__What is needed__: Below are the records. List every line holding the word "text".

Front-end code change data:
=====

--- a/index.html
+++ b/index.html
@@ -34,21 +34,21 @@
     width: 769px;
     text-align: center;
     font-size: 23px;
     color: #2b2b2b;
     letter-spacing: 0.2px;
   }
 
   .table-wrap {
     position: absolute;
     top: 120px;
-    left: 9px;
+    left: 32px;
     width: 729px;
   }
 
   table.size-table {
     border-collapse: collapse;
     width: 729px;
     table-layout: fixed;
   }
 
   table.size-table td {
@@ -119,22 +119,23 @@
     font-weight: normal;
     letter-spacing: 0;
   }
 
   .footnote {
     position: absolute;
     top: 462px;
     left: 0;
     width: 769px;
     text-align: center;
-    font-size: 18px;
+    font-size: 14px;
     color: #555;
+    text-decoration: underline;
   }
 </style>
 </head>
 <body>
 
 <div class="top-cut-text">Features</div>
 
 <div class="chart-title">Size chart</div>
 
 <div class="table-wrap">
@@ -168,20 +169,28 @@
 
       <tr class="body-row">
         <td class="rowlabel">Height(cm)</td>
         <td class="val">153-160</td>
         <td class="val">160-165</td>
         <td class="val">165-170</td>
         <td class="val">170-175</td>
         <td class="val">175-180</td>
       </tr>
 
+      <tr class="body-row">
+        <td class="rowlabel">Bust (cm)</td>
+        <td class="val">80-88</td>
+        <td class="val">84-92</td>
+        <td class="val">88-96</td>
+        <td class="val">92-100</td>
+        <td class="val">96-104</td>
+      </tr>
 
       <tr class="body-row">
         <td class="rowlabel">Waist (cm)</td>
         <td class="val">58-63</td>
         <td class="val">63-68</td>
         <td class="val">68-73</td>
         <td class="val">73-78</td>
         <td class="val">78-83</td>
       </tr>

=====

__Response to the task__:
     text-align: center;
     text-align: center;
+    text-decoration: underline;
 <div class="top-cut-text">Features</div>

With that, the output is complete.